# Web page revision data
+ + + + + + +
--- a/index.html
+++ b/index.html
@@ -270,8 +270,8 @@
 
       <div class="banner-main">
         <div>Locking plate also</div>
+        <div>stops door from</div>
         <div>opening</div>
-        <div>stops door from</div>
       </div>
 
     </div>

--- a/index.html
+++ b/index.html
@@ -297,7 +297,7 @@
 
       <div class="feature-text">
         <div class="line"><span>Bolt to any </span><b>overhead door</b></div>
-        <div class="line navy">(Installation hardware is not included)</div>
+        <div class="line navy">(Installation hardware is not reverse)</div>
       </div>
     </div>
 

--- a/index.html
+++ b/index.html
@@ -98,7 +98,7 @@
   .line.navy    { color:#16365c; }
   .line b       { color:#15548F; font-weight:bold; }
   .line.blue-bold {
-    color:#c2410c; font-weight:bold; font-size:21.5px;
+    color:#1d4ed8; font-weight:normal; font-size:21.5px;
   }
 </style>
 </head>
+ + + + + + +
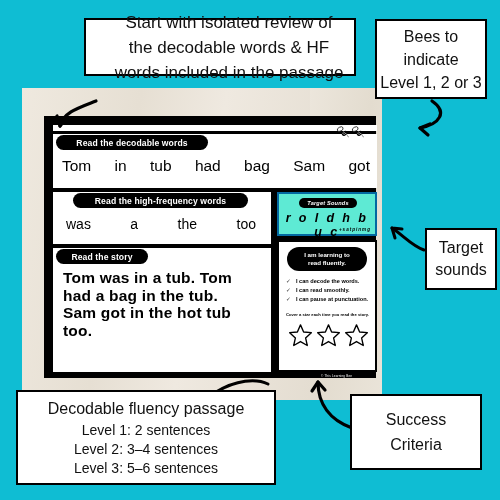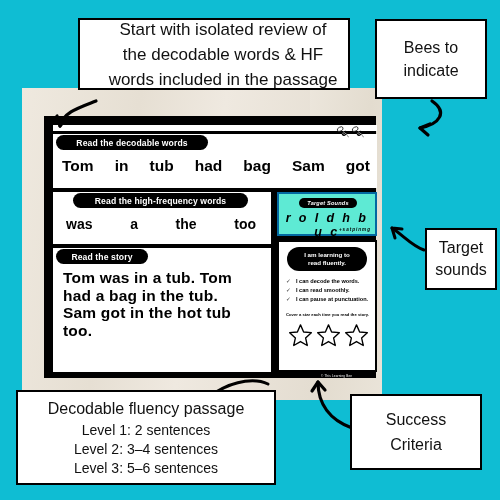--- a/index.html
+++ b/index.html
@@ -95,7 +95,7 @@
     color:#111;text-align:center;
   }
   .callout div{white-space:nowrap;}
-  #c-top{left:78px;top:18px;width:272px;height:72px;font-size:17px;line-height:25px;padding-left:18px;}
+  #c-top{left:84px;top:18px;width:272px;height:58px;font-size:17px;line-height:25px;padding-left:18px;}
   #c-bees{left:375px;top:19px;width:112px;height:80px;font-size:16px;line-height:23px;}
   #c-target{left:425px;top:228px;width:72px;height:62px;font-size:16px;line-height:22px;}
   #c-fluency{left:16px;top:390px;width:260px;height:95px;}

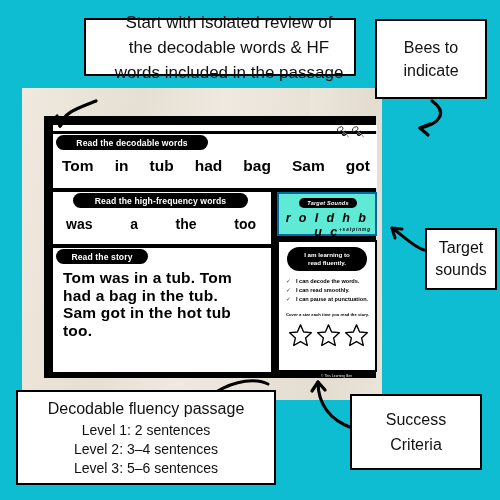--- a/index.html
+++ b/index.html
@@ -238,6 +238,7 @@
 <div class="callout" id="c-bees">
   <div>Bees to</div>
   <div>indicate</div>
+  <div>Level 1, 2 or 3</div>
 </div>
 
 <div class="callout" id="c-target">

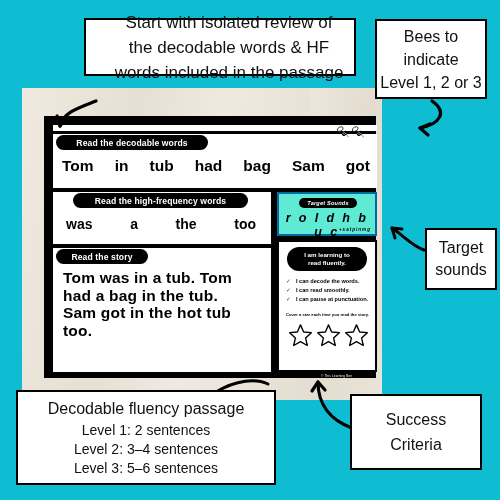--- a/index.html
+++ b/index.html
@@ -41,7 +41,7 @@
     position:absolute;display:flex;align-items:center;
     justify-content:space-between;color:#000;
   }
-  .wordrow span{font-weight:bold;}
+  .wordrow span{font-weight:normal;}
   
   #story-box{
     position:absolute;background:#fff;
+ + + + + + +
# Work order
All lines above from the one containing "-238,6 +238,7 @@" up to and including the one containing "position:absolute;background:#fff;" are to be set down exactly, and nothing else. Leave images out.

# Answer to the exercise
@@ -238,6 +238,7 @@
 <div class="callout" id="c-bees">
   <div>Bees to</div>
   <div>indicate</div>
+  <div>Level 1, 2 or 3</div>
 </div>
 
 <div class="callout" id="c-target">

--- a/index.html
+++ b/index.html
@@ -41,7 +41,7 @@
     position:absolute;display:flex;align-items:center;
     justify-content:space-between;color:#000;
   }
-  .wordrow span{font-weight:bold;}
+  .wordrow span{font-weight:normal;}
   
   #story-box{
     position:absolute;background:#fff;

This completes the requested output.